Environment: biopipelines
Parameters: - sequences: Union[ToolOutput, StandardizedOutput] (required) - Input protein sequences - organism: str = "EC" - Target organism for codon optimization: - "EC" (Escherichia coli) - "SC" (Saccharomyces cerevisiae) - "HS" (Homo sapiens) - Combinations: "EC&HS", "EC&SC", "HS&SC", "EC&HS&SC"
Tables: - dna:
| id | protein_sequence | dna_sequence | organism | method |
|---|---|---|---|---|
- Excel file with color-coded codons (red <5‰, orange 5-10‰, black ≥10‰)
Example:
from biopipelines.dna_encoder import DNAEncoder
dna = DNAEncoder(
sequences=lmpnn,
organism="EC&HS" # Conservative optimization for both E. coli and human
)
Note: Uses thresholded weighted sampling (codons ≥10‰, fallback to ≥5‰). For multi-organism optimization, uses minimum frequency across organisms. Please cite CoCoPUTs (HIVE) when using.
Frame2Seq¶
Fast structure-conditioned inverse folding. Frame2Seq is a non-autoregressive masked-language model that generates multiple sequences per backbone in a single forward pass — same role as ProteinMPNN (structure → sequence), but materially faster, with slightly higher native-sequence recovery on CATH 4.2. Output IDs follow the ProteinMPNN multiplier convention <structure_id>_<n>.

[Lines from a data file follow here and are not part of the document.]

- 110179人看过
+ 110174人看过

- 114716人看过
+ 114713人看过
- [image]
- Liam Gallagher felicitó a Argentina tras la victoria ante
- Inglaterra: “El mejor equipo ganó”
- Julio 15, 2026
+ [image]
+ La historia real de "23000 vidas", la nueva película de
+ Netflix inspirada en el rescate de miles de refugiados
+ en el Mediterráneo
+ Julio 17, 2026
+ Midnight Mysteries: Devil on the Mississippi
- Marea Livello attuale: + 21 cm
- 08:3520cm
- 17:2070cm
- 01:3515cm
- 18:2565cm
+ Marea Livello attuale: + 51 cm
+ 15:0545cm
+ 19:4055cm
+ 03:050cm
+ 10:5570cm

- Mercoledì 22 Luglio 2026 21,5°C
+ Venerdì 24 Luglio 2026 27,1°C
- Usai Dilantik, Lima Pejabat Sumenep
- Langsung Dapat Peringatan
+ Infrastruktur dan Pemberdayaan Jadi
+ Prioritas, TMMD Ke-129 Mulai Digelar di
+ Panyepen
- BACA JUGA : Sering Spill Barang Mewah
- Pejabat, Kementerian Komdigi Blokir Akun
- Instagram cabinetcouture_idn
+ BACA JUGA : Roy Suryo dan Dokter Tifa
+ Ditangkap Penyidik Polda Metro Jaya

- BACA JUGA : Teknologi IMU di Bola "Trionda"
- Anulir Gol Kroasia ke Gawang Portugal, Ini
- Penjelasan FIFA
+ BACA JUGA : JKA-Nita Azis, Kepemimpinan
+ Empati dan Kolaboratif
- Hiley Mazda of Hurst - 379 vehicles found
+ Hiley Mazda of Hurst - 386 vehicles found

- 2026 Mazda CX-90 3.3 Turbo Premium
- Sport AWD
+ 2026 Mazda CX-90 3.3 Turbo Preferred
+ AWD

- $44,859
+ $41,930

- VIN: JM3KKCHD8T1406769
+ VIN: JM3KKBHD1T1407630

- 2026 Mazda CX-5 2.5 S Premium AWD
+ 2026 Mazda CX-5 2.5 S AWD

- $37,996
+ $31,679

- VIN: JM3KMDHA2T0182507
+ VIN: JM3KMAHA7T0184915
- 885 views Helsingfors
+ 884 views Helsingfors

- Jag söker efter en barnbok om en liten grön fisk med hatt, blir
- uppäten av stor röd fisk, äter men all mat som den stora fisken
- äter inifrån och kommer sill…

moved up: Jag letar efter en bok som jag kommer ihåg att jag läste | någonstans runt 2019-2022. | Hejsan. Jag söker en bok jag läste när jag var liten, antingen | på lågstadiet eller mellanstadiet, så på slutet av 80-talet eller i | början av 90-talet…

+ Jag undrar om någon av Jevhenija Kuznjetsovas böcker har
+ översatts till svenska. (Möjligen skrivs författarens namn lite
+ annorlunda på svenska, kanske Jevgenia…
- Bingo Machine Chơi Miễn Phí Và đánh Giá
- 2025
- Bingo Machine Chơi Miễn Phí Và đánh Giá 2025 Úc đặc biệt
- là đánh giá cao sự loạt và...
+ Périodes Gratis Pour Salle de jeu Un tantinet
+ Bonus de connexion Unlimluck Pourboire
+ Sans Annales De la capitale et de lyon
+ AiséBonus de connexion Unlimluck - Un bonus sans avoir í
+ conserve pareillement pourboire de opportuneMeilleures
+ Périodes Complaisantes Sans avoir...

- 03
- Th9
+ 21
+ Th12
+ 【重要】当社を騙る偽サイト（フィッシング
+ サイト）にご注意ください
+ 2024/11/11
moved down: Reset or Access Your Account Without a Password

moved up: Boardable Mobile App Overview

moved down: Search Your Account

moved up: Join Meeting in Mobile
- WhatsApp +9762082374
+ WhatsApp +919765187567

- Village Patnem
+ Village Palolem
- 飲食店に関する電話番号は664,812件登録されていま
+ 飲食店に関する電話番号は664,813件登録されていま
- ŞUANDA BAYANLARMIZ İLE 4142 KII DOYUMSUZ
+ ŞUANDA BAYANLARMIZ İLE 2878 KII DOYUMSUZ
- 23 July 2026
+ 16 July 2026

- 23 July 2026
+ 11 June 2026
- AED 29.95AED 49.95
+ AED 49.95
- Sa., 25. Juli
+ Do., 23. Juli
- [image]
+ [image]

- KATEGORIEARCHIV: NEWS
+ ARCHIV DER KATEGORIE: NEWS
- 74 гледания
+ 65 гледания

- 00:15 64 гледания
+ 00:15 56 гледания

References: https://github.com/dakpinaroglu/Frame2seq · https://arxiv.org/abs/2312.02447
Environment: frame2seq
Installation: Frame2Seq.install() creates the env and pip-installs the package (weights ship with it). Runs on CPU; a GPU speeds up large/many inputs.
Parameters: - structures: DataStream | StandardizedOutput (required) — Input backbones. - num_sequences: int = 1 — Sequences to sample per structure. - temperature: float = 1.0 — Sampling temperature (>0). - chain: str = "A" — Chain to redesign. - omit_aa: str = "" — Single-letter codes to exclude from sampling (e.g. "CM" to omit Cys and Met). - fixed: str | (TableInfo, column) = "" — Residues to keep at their input identity. Chain-aware selection ("A10-20+A30") or a table column reference. Mutually exclusive with redesigned. - redesigned: str | (TableInfo, column) = "" — Residues to redesign; everything else on chain is held fixed.
Streams: sequences, fasta
Tables: - sequences:
| id | sequence | score | recovery | structures.id |
|---|---|---|---|---|
missing: | id | removed_by | cause |
Example:
from biopipelines.frame2seq import Frame2Seq
seqs = Frame2Seq(structures=rfd, num_sequences=10, temperature=0.5)
Fuse¶
Concatenates multiple sequences with flexible linkers. Creates fusion sequences with customizable linker lengths for domain engineering. Works with both protein and DNA sequences. Outputs include sequence/linker position columns in PyMOL selection format for easy visualization.
Environment: biopipelines
Parameters: - sequences: Union[List[str], str] (required) - List of sequences or PDB file paths - name: str = "" - Job name for output files - linker: str = "GGGGSGGGGSGGGGSGGGGS" - Linker sequence that will be cut based on linker_lengths if specified - linker_lengths: List[str] = None - List of length ranges for each junction to generate multiple variants by cutting the linker (e.g., ["1-6", "1-6"])
Streams: sequences
Tables: - sequences:
| id | sequence | lengths | S1 | L1 | S2 | L2 | S3 | ... |
|---|---|---|---|---|---|---|---|---|
lengths: Shortname of the lengths e.g. 2-4, 5-2-4, ...S1,S2,S3, ...: Sequence positions in PyMOL selection format (e.g., "1-73", "76-237")L1,L2, ...: Linker positions in PyMOL selection format (e.g., "74-75", "238-240")- Number of columns depends on number of input sequences: n sequences → n sequence columns (S1...Sn) and n-1 linker columns (L1...Ln-1)
Example:
from biopipelines.fuse import Fuse
from biopipelines.pdb import PDB
N="GNH..."
mid=PDB("...")
C="EFT..."
fused = Fuse(
sequences=[N, mid, C],
linker="GSGAG",
linker_lengths=["2-4", "2-4"],
name="protein_fusion"
)
LigandMPNN¶
Designs protein sequences optimized for ligand binding. Specialized version of ProteinMPNN that considers protein-ligand interactions during sequence design.
References: https://www.nature.com/articles/s41592-025-02626-1.
Installation: As from the official repository (https://github.com/dauparas/LigandMPNN), go to your data folder then run:
git clone https://github.com/dauparas/LigandMPNN.git
cd LigandMPNN
bash get_model_params.sh "./model_params"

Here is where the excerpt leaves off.